Yes absolutely. If I can get a single machine with 200TB of SSDs, that'd have be...

Yes absolutely. If I can get a single machine with 200TB of SSDs, that'd have been great :)

But as soon as we have more than 1 node, then having more nodes is better. We can actually demonstrate this quantitatively. We are required to replicate the output, which means 100 TB of data would generate 100 TB of network for replication, and 100 * (N-1)/N TB of network for shuffle, where N = num nodes. That is the overall 200 - 100/N in network. Assuming each node has 1GB/s network, then you'd need (200 - 100/N) / N seconds just to transfer the data across network, i.e. the optimal number of nodes is the one that gives you the lowest (200/N - 100/N^2).

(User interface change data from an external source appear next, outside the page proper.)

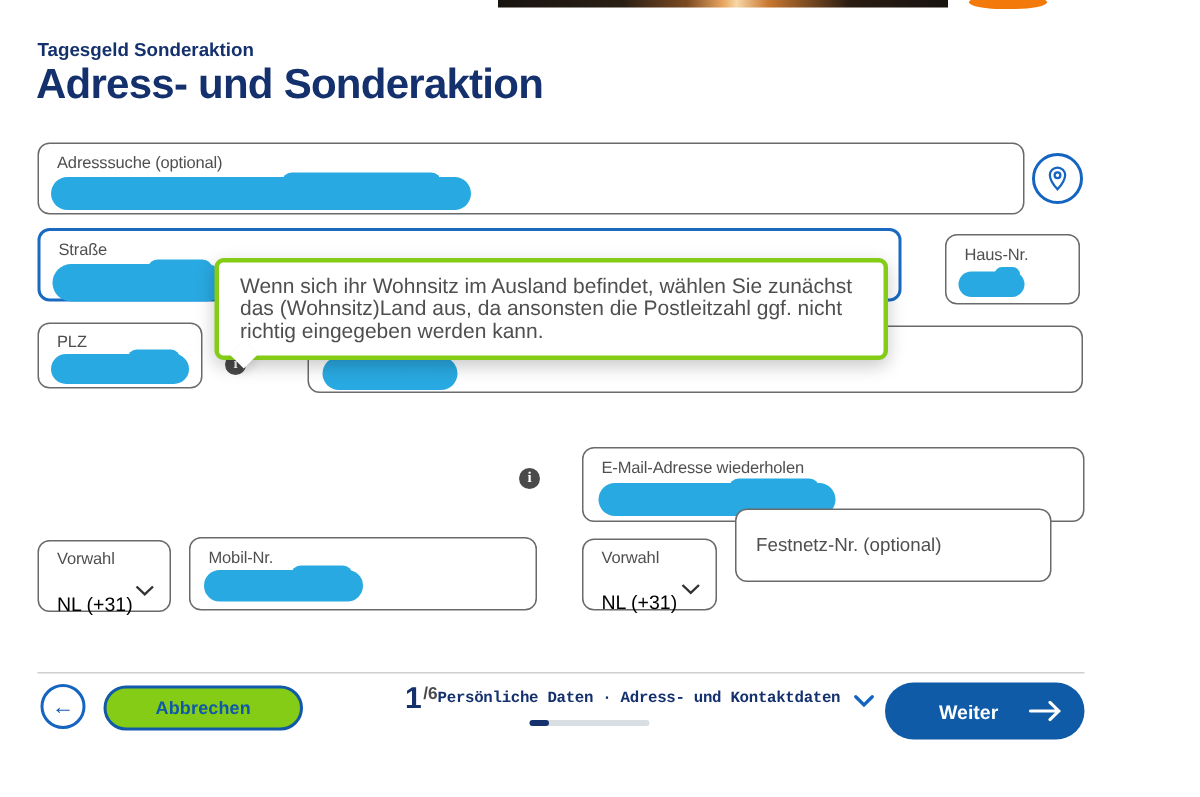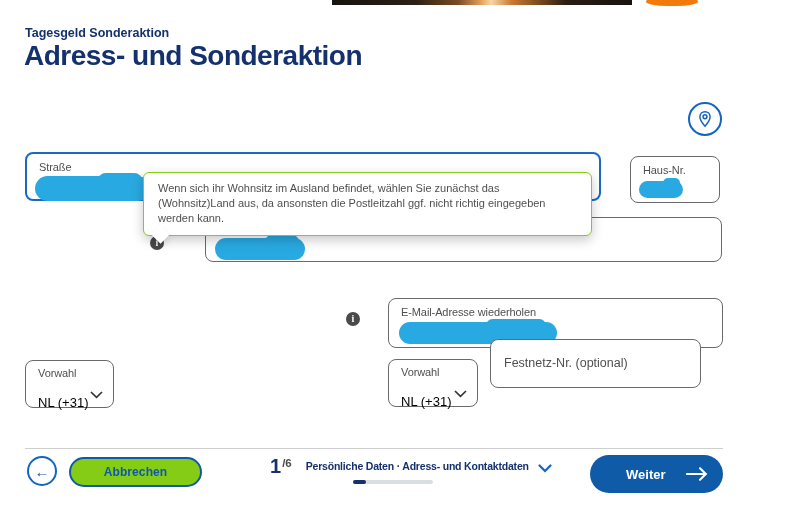--- a/index.html
+++ b/index.html
@@ -25,41 +25,41 @@
     background:#29a9e1; border-radius:10px; }
 
   .round-btn { position:absolute; background:#fff; border:2px solid #1464c1; border-radius:50%;
     display:flex; align-items:center; justify-content:center; cursor:pointer; }
 
   .info-dot { position:absolute; width:14px; height:14px; background:#4a4a4a; border-radius:50%;
     color:#fff; font-size:10px; font-weight:bold; font-family:"Liberation Serif", serif;
     display:flex; align-items:center; justify-content:center; line-height:1; }
 
   .tooltip { position:absolute; left:143px; top:172px; width:449px; min-height:46px; background:#fff;
-    border:1px solid #84cc16; border-radius:6px; box-shadow:0 4px 12px rgba(0,0,0,0.22);
-    padding:8px 14px 9px 14px; font-size:11px; line-height:15px; color:#4f4f4f; z-index:6; }
+    border:3px solid #84cc16; border-radius:6px; box-shadow:0 4px 12px rgba(0,0,0,0.22);
+    padding:8px 14px 9px 14px; font-size:14px; line-height:15px; color:#4f4f4f; z-index:6; }
   .tooltip::after { content:""; position:absolute; left:10px; bottom:-6px; width:13px; height:13px;
     background:#fff; transform:rotate(45deg); box-shadow:3px 3px 6px rgba(0,0,0,0.10); }
 
   .select-value { position:absolute; left:12px; top:34px; font-size:13px; color:#000000; white-space:nowrap; }
   .select-chevron { position:absolute; right:10px; top:24px; }
 
   .placeholder-text { position:absolute; left:13px; top:0; line-height:47px; font-size:12.5px; color:#4f4f4f; white-space:nowrap; }
 
   .divider { position:absolute; left:25px; top:448px; width:698px; height:1px; background:#cfcfcf; }
 
   .back-btn { left:27px; top:456px; width:30px; height:30px; color:#1059a9; font-size:15px; font-weight:bold; }
   .cancel-btn { position:absolute; left:69px; top:457px; width:133px; height:30px; background:#84cc16;
     border:2px solid #1059a9; border-radius:16px; color:#1059a9; font-size:12px; font-weight:bold;
     display:flex; align-items:center; justify-content:center; cursor:pointer; letter-spacing:0.1px; }
 
   .step-row { position:absolute; left:270px; top:453px; height:26px; display:flex; align-items:center; }
   .step-current { font-size:20px; font-weight:bold; color:#14316e; }
   .step-total { font-size:11.5px; font-weight:bold; color:#4a4a4a; margin-top:-7px; margin-left:1px; }
-  .step-label { font-size:10.5px; font-weight:bold; color:#14316e; letter-spacing:-0.2px; margin-left:14px; white-space:nowrap; }
+  .step-label { font-size:10.5px; font-weight:bold; color:#14316e; letter-spacing:-0.2px; white-space:nowrap;font-family:Liberation Mono, monospace; }
   .step-chevron { margin-left:9px; margin-top:3px; cursor:pointer; }
 
   .progress-track { position:absolute; left:353px; top:480px; width:80px; height:4px; background:#d9dee3; border-radius:2px; }
   .progress-fill { height:4px; background:#14316e; border-radius:2px; width:13px; }
 
   .next-btn { position:absolute; left:590px; top:455px; width:133px; height:38px; background:#0f5ba8;
     border:none; border-radius:19px; color:#fff; display:flex; align-items:center;
     justify-content:space-between; padding:0 16px 0 36px; cursor:pointer;gap:20px; }
   .next-label { font-size:13px; font-weight:bold; color:#fff; }
 </style>
@@ -67,20 +67,24 @@
 <body>
 
 <div class="stage">
 
   <div class="hero-strip"></div>
   <div class="hero-blob"></div>
 
   <div class="eyebrow">Tagesgeld Sonderaktion</div>
   <h1 class="page-title">Adress- und Sonderaktion</h1>
 
+  <div class="field" style="left:25px;top:95px;width:658px;height:48px;">
+    <span class="flabel">Adresssuche (optional)</span>
+    <span class="scribble" style="left:8px;top:22px;width:280px;height:22px;"></span>
+  </div>
   <button class="round-btn" style="left:688px;top:102px;width:34px;height:34px;">
     <span style="display:flex;">
       <svg width="20" height="20" viewBox="0 0 24 24">
         <path d="M12 3.2c-3.4 0-6.1 2.7-6.1 6.1 0 4.6 6.1 11.3 6.1 11.3s6.1-6.7 6.1-11.3c0-3.4-2.7-6.1-6.1-6.1z" fill="none" stroke="#1464c1" stroke-width="1.8"></path>
         <circle cx="12" cy="9.3" r="2.3" fill="none" stroke="#1464c1" stroke-width="1.8"></circle>
       </svg>
     </span>
   </button>
 
   <div class="field" style="left:630px;top:156px;width:90px;height:47px;">
@@ -89,20 +93,24 @@
   </div>
   <div class="field focused" style="left:25px;top:152px;width:576px;height:49px;">
     <span class="flabel">Straße</span>
     <span class="scribble" style="left:8px;top:22px;width:115px;height:25px;"></span>
   </div>
 
   <div class="tooltip">
     <span>Wenn sich ihr Wohnsitz im Ausland befindet, wählen Sie zunächst das (Wohnsitz)Land aus, da ansonsten die Postleitzahl ggf. nicht richtig eingegeben werden kann.</span>
   </div>
 
+  <div class="field" style="left:25px;top:215px;width:110px;height:44px;">
+    <span class="flabel" style="top:6px;">PLZ</span>
+    <span class="scribble" style="left:8px;top:20px;width:92px;height:20px;"></span>
+  </div>
   <div class="info-dot" style="left:150px;top:236px;">
     <span>i</span>
   </div>
   <div class="field" style="left:205px;top:217px;width:517px;height:45px;">
     <span class="flabel" style="top:6px;">Ort</span>
     <span class="scribble" style="left:9px;top:20px;width:90px;height:22px;"></span>
   </div>
 
   <div class="info-dot" style="left:346px;top:312px;">
     <span>i</span>
@@ -113,20 +121,24 @@
   </div>
 
   <div class="field" style="left:25px;top:360px;width:89px;height:48px;">
     <span class="flabel" style="top:6px;">Vorwahl</span>
     <span class="select-value">NL (+31)</span>
     <span class="select-chevron">
       <svg width="13" height="8" viewBox="0 0 13 8">
           <path d="M1 1l5.5 5.3L12 1" fill="none" stroke="#333" stroke-width="1.6"></path>
         </svg>
     </span>
+  </div>
+  <div class="field" style="left:126px;top:358px;width:232px;height:49px;">
+    <span class="flabel">Mobil-Nr.</span>
+    <span class="scribble" style="left:9px;top:21px;width:106px;height:21px;"></span>
   </div>
   <div class="field" style="left:388px;top:359px;width:90px;height:48px;">
     <span class="flabel" style="top:6px;">Vorwahl</span>
     <span class="select-value">NL (+31)</span>
     <span class="select-chevron">
       <svg width="13" height="8" viewBox="0 0 13 8">
           <path d="M1 1l5.5 5.3L12 1" fill="none" stroke="#333" stroke-width="1.6"></path>
         </svg>
     </span>
   </div>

The problem is with last year's MR run was that it wasn't saturating the network at all. It had roughly 1.5GB/s/node HDDs, and the overall network throughput was probably around 20MB/s/node when they were using 10Gbps network (I'm assuming only half of the time is doing network. If they were doing network the full time, then network throughput was at ~10MB/s/node).

Had we been using the same HDDs last year's entry had, our map phase would slow down by about 2x, and the reduce phase shouldn't change. This would mean a total run time of less than 30 mins on ~200 nodes. Still way better.